Most of the industry participants testifying on Capitol Hill applauded the
Treasury's efforts to tackle these foreclosure triggers, but there are some
who are questioning the logistics and the true effectiveness of the new
program enhancements.

These enhancements, announced by the Treasury
just three weeks ago, include
principal write-downs on underwater mortgages, an FHA negative equity
refinancing program, and temporary assistance for homeowners who've lost
their jobs.

Andrew Jakabovics, associate director for housing and economics at the
Center for American Progress

Action Fund, said, "HAMP has been criticized by its overseers for
essentially trying to address last year's bad mortgages - subprime and other
exotic loans whose terms were largely unsustainable from the start. In
moving to offer underwater but otherwise creditworthy borrowers an FHA
refinancing and in bringing principal write-downs into the HAMP modification
process, the administration is attempting to tailor its response to address
the current problem of prime loans going bad."

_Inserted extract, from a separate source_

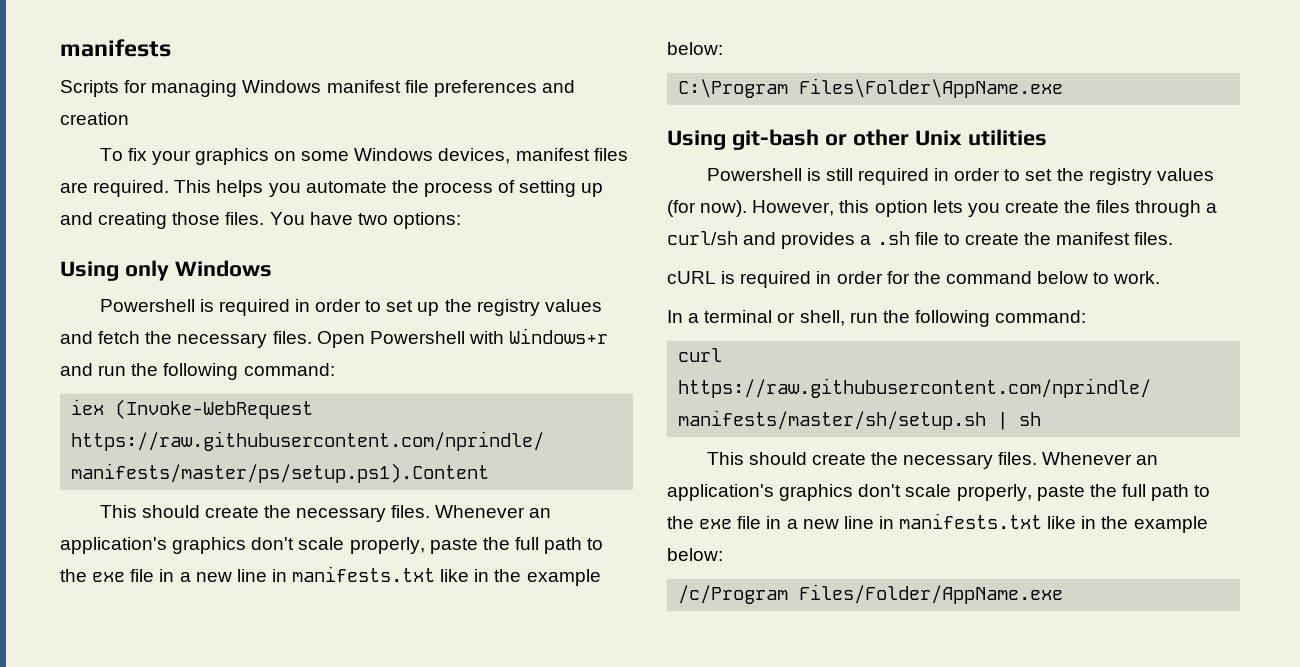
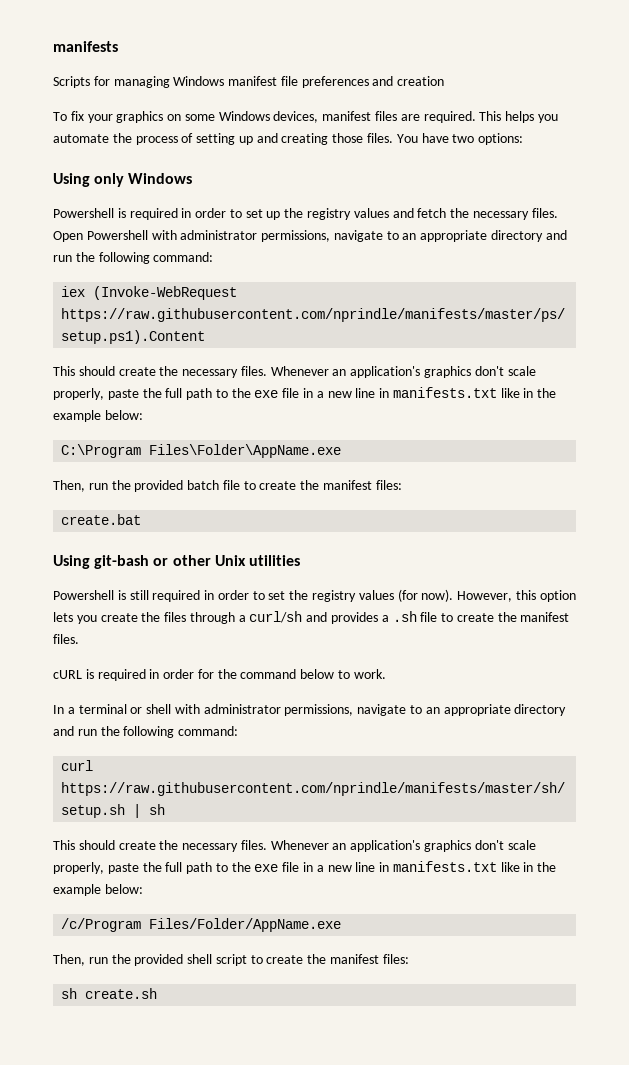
[509,328,609,344] Windows+r -> [180,230,544,242] administrator permissions, navigate to an appropriate directory
(1064, 88) none -> [53,480,402,492] [61,514,142,525] // Then, run the provided batch file to create the manifest files: // create.bat
[799,310,845,326] shell, -> [146,704,567,716] [53,726,74,736] shell with administrator permissions, navigate to an appropriate directory and
(1064, 594) none -> [53,954,409,966] [61,988,158,999] // Then, run the provided shell script to create the manifest files: // sh create.sh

Dean Baker, co-director of the Center for Economic
and Policy Research, stressed to lawmakers that wider use of principal
write-downs would be a strong tool in deterring the growing problem of
strategic defaults.

"Being underwater means that homeowners have relatively little at stake in
keeping their homes," he said. "The fact that such a huge number of
mortgages are underwater guarantees that there will be millions of
homeowners facing default and foreclosure."

But Baker noted that the housing bubble is still deflating and prices are
expected to fall further still. He says when you crunch the numbers, many
homeowners "will be better off giving up their home," but rather than
displace and uproot these families, Baker put forth a proposal to lawmakers
that he says would be "a much more efficient approach."

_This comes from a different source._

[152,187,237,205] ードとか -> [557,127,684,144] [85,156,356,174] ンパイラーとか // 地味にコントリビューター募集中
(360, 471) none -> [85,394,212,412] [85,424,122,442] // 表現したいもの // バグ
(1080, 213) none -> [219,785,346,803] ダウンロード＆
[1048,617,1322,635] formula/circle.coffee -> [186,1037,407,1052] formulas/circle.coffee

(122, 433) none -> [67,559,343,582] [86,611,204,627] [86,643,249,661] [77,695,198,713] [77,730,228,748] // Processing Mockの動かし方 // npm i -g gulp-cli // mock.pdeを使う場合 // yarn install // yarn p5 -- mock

Baker urged Congress to enact legislation that would "temporarily change the
rules on foreclosure" to allow homeowners to stay in their homes, paying the
market rent for a substantial period of time following foreclosure. By
incentivizing lenders to negotiate, he says this 'Right to Rent' law would
"immediately benefit all homeowners facing foreclosure, could be implemented
at no cost to taxpayers, and would require no new bureaucracy."

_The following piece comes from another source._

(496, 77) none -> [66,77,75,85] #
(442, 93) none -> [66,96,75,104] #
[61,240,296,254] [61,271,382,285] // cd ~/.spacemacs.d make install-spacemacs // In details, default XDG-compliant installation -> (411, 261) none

The Congressional Oversight Panel said in a report
issued earlier this
week, "The long delay in dealing effectively with foreclosures underscores
the need for Treasury to get its new initiatives up and running quickly, but
it also underscores the need for Treasury to get these programs right. Even
if Treasury's recently announced programs succeed, their impact will not be
felt until early 2011."

Phyllis Caldwell, head of the Treasury's Homeownership Preservation Office,
told the subcommittee that implementation details for the principal
write-down option is expected by early fall, with the unemployment
forbearance component likely within the next two months.

Rep. Maxine Waters (D-California), chair of the housing subcommittee,
expressed concern over the voluntary nature of the principal write-down
piece of the program and bank executives
' testimony from earlier in the week that a
large-scale principal forgiveness push is unfair to a majority of
mortgage-paying homeowners.

"Increasingly, I am unconvinced that these voluntary programs are going to
provide the assistance that homeowners desperately need," Waters said at the
hearing. "When these financial institutions find themselves underwater on
their own real estate investments, they themselves often stop making
payments," she said, citing Morgan Stanley's strategic default earlier this
year on five underwater office buildings in San Francisco.

In his testimony, FHA Commissioner David Stevens pointed out that the
"housing initiatives must balance the need to help responsible homeowners
struggling to stay in their homes, with the recognition that we cannot and
should not help everyone."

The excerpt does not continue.